In March 1940, he co-authored the Frisch-Peierls memorandum with Frisch. This short paper was the first to set out how one could construct an atomic bomb from a small amount of fissionable uranium-235. They calculated that about 1kg would be needed. Until then it had been assumed that such a bomb would require many tons of uranium, and consequently was impractical to build and use. The paper was pivotal in igniting the interest of first the British and later the American authorities in atomic weapons. In 1941 its findings made their way to the United States through the report of the MAUD Committee, an important trigger in the establishment of the Manhattan Project and the subsequent development of the atomic bomb. He was also responsible for the recruitment of his compatriot Klaus Fuchs to the British project, an action which was to result in Peierls falling under suspicion when Fuchs was exposed as a Soviet spy in 1950.

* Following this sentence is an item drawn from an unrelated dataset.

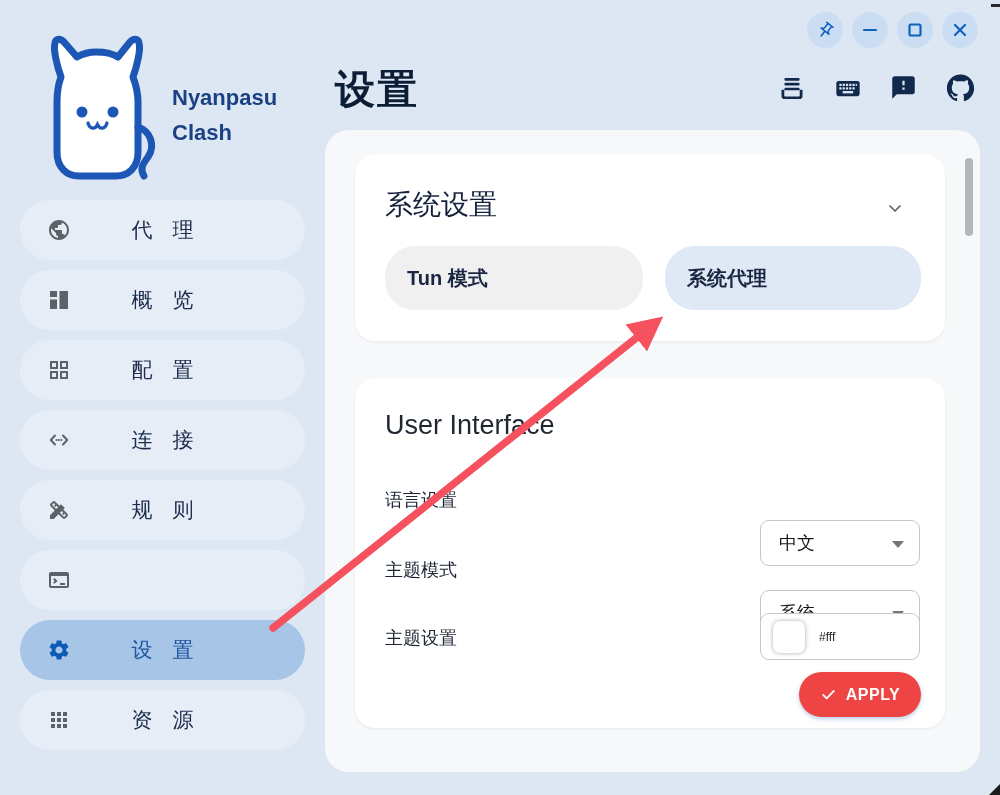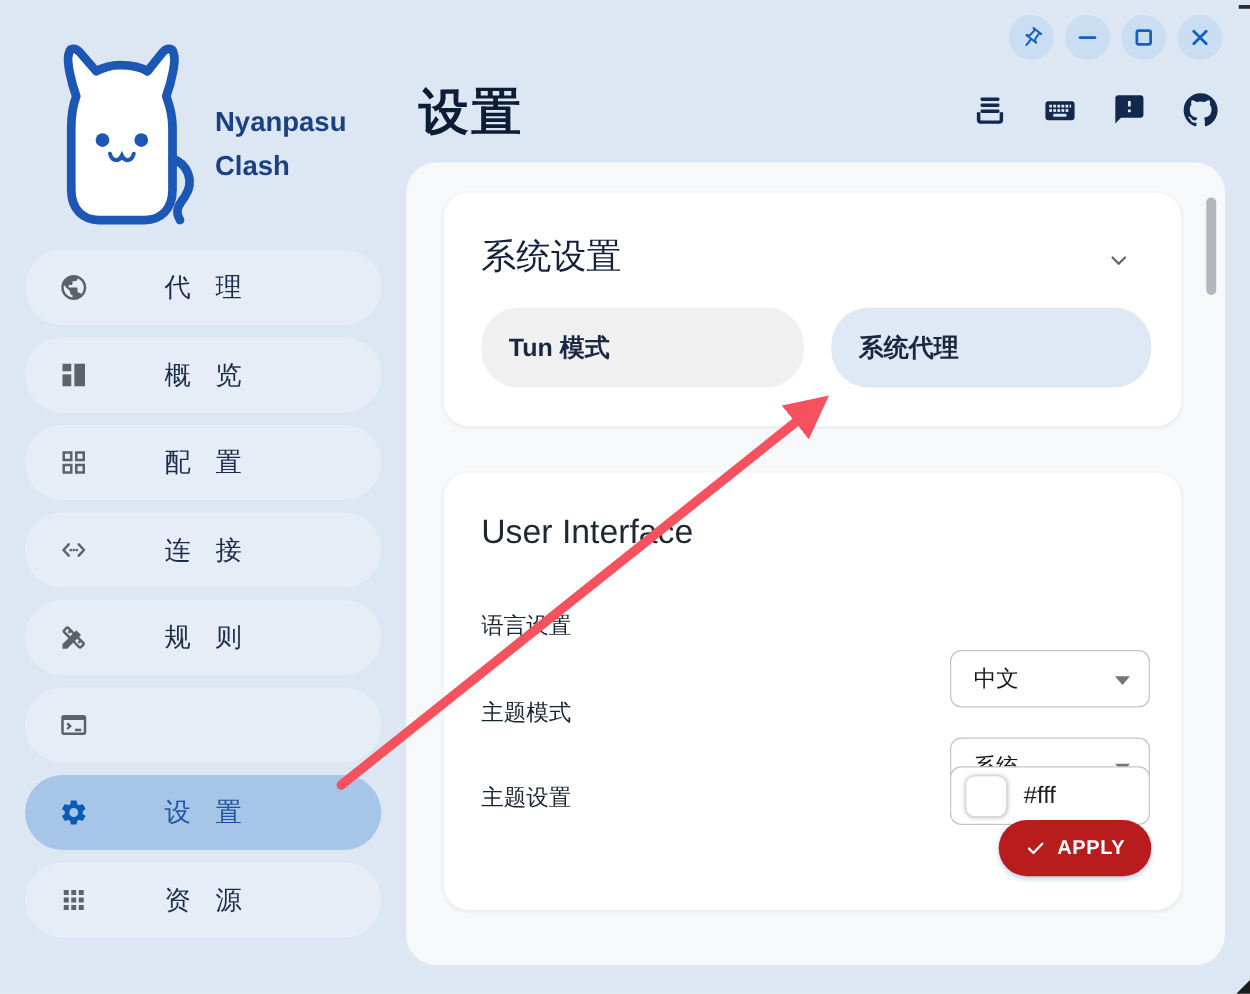"#fff" .color-value { font-size: 19px -> 12px }
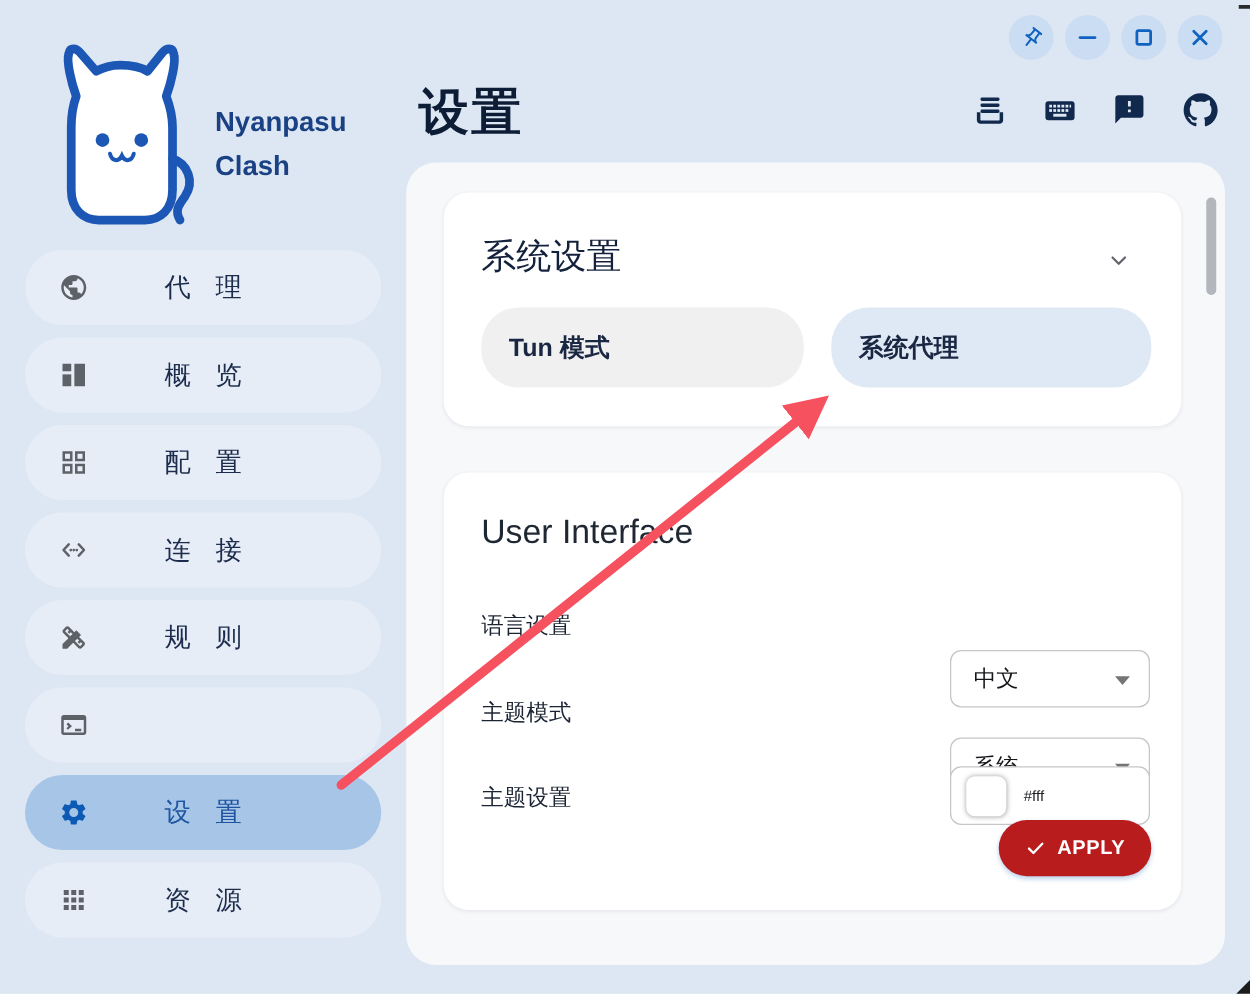"APPLY" .apply-btn { background: #b91c1c -> #ef4444; top: 278px -> 294px }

Following the signature of the Quebec Agreement in August, 1943, Peierls joined the Manhattan Project in the United States, initially in New York and later at the Los Alamos Laboratory, where he played an important role in the development of the atomic bomb.

After the war, Peierls reassumed his position in the physics department at the University of Birmingham where he worked until 1963 before joining the University of Oxford. While at Birmingham he also worked as a consultant to the British atomic programme at Harwell. He was knighted in 1968. He retired from Oxford in 1974. He wrote several books including The Laws of Nature (1955), Surprises in Theoretical Physics (1979), More Surprises in Theoretical Physics (1991) and an autobiography, Bird of Passage (1985).

He was awarded the Lorentz Medal in 1962. In 1980 he received the Enrico Fermi Award from the US Government for exceptional contribution to the science of atomic energy [1].

On 2 October 2004, the building housing the sub-department of Theoretical Physics at the University of Oxford was formally named the Sir Rudolf Peierls Centre for Theoretical Physics.